Jin Xianzhong believes that talents who have been trained at the chain store terminals and become part of the company’s management team are often better than some “airborne” general managers because the former’s business proficiency is high and they can better discover, understand, and Handle company issues or potential issues at all stages.

Gu Dejun, a senior industry operator of a well-known domestic brand, also told reporters that “from the clerk to the manager and then promoted to the company’s management team, the loyalty of the employees cultivated by this model is unmatched.”

The high cost of training mechanism Since the management mode of “store manager is the highest operator of the company” brings many benefits to the company, why are the companies that really commit themselves to this business just a few overseas “fast fashion” companies?

“The large amount of personnel training and high costs are related to the vision and value concept of each company’s talent strategy,” said Jin Xianzhong.

Established in 1999 in the Netherlands, Jin Xianzhong's WE is well known in Europe as ZARA, H&M, and other fast fashion brands, and already has more than 200 stores, but it was not until mid-January that the brand began to enter the Chinese market. However, there is no lag behind the talent training mechanism introduced by the European advanced management model.

According to Jin Xianzhong, the company now recruits a total of six "Business School" students among national and graduate students each year. According to the scale of 30 to 80 people per period, the company can train 180 to 480 related talents for the fast fashion industry in a year. “The most basic learning content is sales and store management skills, and they will go through shopping guides and cash registers. , store manager and other rotation training."

Jin Xianzhong expressed confidentiality to the company’s specific training mechanism, but he disclosed: “This should be no small cost for any company.”

For the cost of training for professional managers, Wei Huayu, general manager of Shanghai Garment Show Co., Ltd., said that the era of low entry thresholds for small retail stores or store managers years ago has passed, and today's large-scale retail enterprises, especially the rapid development of " "Fast fashion" brand companies have generally increased their demands on the manager.

“From a clerk to a mature store manager, it takes at least two years. During this period, they not only have to practice the practice of rotation, but also have to master the skills of retail company store management knowledge, are familiar with relevant legal knowledge, and can independently be responsible for the individual retail enterprise. Stores, to carry out business management work. At present, to obtain professional qualifications certified by the technical assessment committee is not easy. "Wei Hua Wei said.

Sai Yung is still thirsty The development of “fast fashion” brands represented by ZARA, H&M, Uniqlo, etc. in recent years is enough to describe them with slogans.

Obviously, as the industry's momentum soars together, it is the strong employment demand behind this, which also makes the retail industry in China short of talent to a stretch.

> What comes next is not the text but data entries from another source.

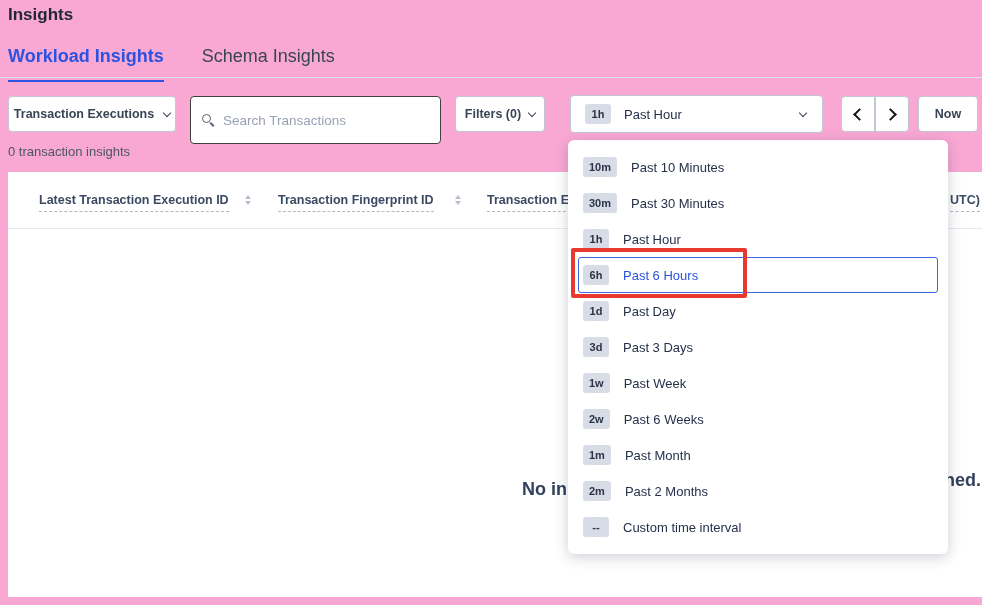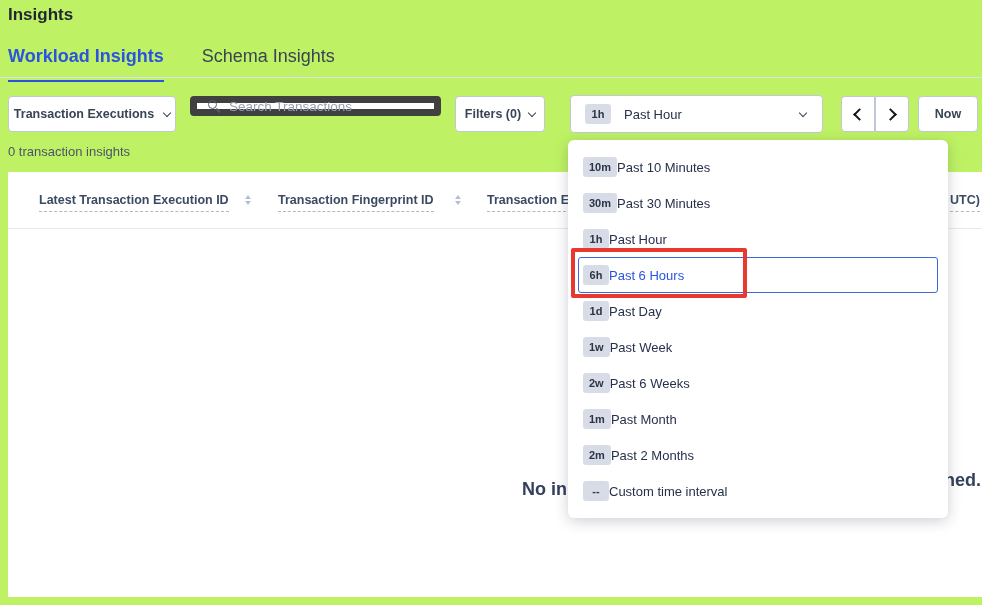--- a/index.html
+++ b/index.html
@@ -5,7 +5,7 @@
   * { margin:0; padding:0; box-sizing:border-box; }
   html,body { width:982px; height:605px; }
   body { font-family:"Liberation Sans","DejaVu Sans",sans-serif; }
-  .app { position:relative; width:982px; height:605px; background:#bef264; overflow:hidden; }
+  .app { position:relative; width:982px; height:605px; background:#f9a8d4; overflow:hidden; }
 
   
   .page-title { position:absolute; left:8px; top:5px; font-size:17px; font-weight:700; color:#1f2734; }

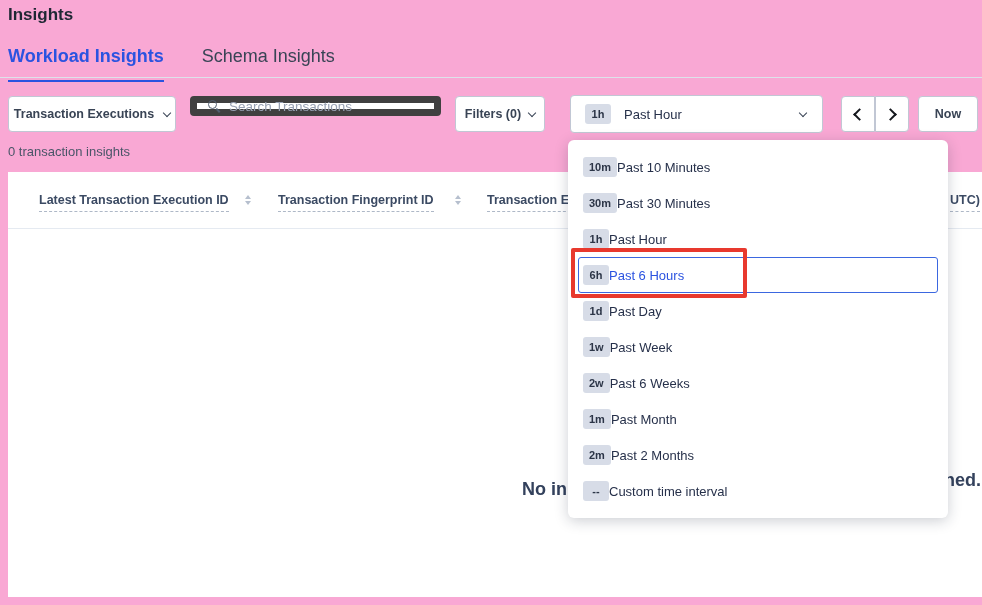--- a/index.html
+++ b/index.html
@@ -24,7 +24,7 @@
   .chev.right { transform:rotate(-45deg); margin-right:3px; }
 
   .type-btn { left:8px; width:168px; gap:10px; }
-  .search-box { position:absolute; left:190px; top:96px; width:251px; height:20px; background:#fff; border:7px solid #404040; border-radius:4px;
+  .search-box { position:absolute; left:190px; top:96px; width:251px; height:48px; background:#fff; border:1px solid #404040; border-radius:4px;
                 display:flex; align-items:center; padding:0 10px; }
   .search-glyph { position:relative; width:14px; height:14px; margin-right:8px; flex:none; }
   .search-glyph .lens { position:absolute; left:1px; top:1px; width:9px; height:9px; border:1.5px solid #525e70; border-radius:50%; }

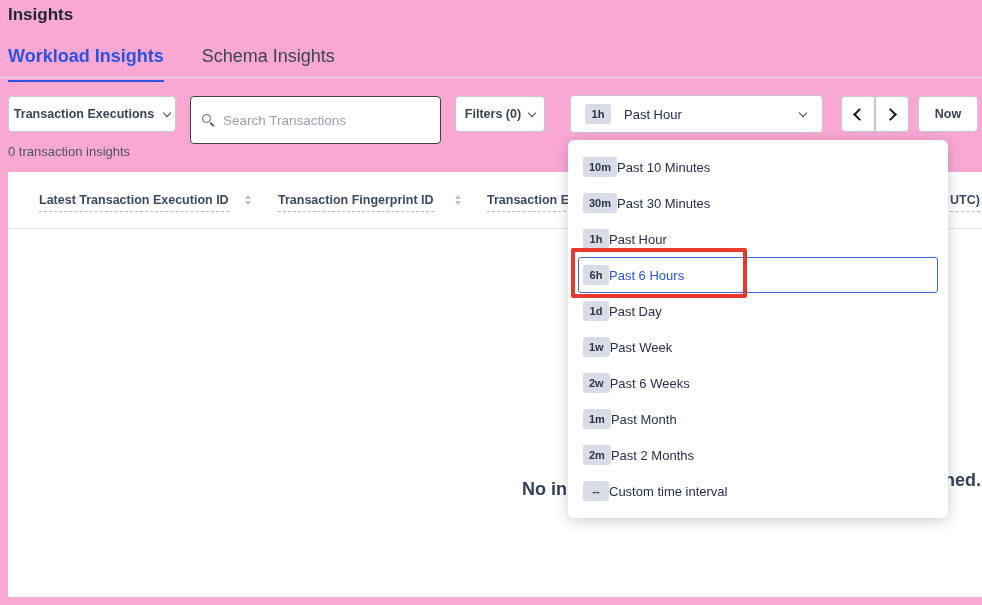--- a/index.html
+++ b/index.html
@@ -61,7 +61,7 @@
   .time-dropdown { position:absolute; left:568px; top:140px; width:380px; background:#fff; border-radius:6px;
                    box-shadow:0 3px 14px rgba(28,38,58,.22); padding:9px 0; z-index:10; }
   .opt { height:36px; margin:0 10px; display:flex; align-items:center; padding-left:4px; border-radius:3px; border:1px solid transparent; cursor:pointer; }
-  .opt .olabel { font-size:13px; color:#26304a; }
+  .opt .olabel { margin-left:14px; font-size:13px; color:#26304a; }
   .opt.focused { border-color:#3b67e0; }
   .opt.focused .olabel { color:#2b53e0; }
 

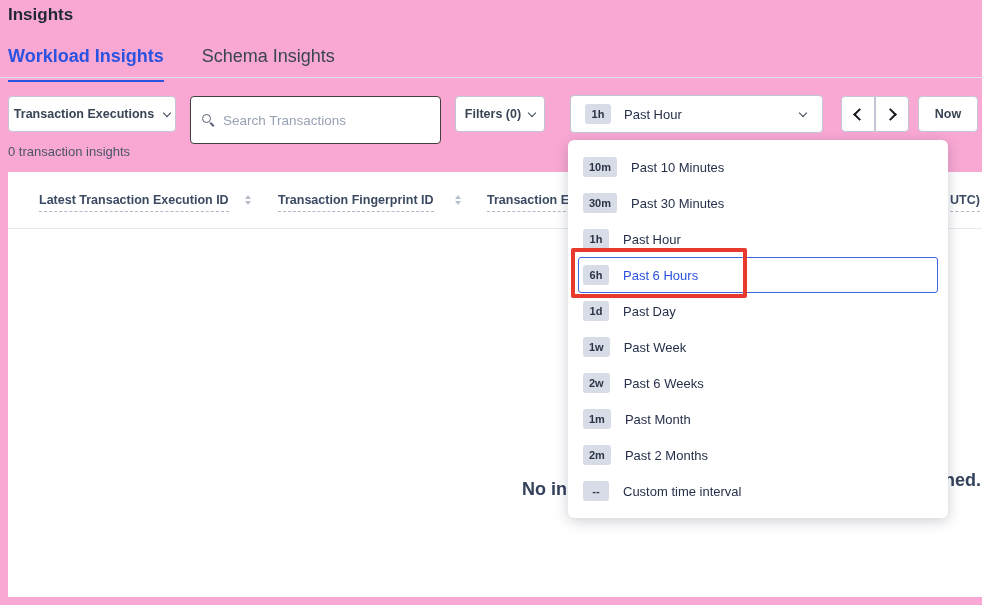--- a/index.html
+++ b/index.html
@@ -159,6 +159,10 @@
       <span class="olabel">Past Day</span>
     </div>
     <div class="opt">
+      <span class="tbadge">3d</span>
+      <span class="olabel">Past 3 Days</span>
+    </div>
+    <div class="opt">
       <span class="tbadge">1w</span>
       <span class="olabel">Past Week</span>
     </div>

According to surveys, currently there are between 80 million and 130 million Chinese business employees. However, there are serious shortages of high-level and complex talents, and only 3% of talents with a college education or above are in the retail industry.

“There are still a few companies that are really developing manager-type compound talents.” According to an interview with a reporter from the relevant person in charge of the China Business Confederation, the current talent shortage in the retail industry is mainly concentrated on middle-level and senior-level talents. “This is not a lack of personnel training. However, there is no standard for training nor complete and systematic teaching materials and curriculum settings.

Regarding the above-mentioned lack of high-end talent, Jin Xianzhong expressed his approval. “This is exactly why companies are willing to be the pioneers of this path, and one of the main reasons for cultivating talents practically.”

"Not only is the 'fast fashion' industry, but the mechanism for cultivating talents is the inevitable path for long-term development of mature companies in the future," said Jin Xianzhong.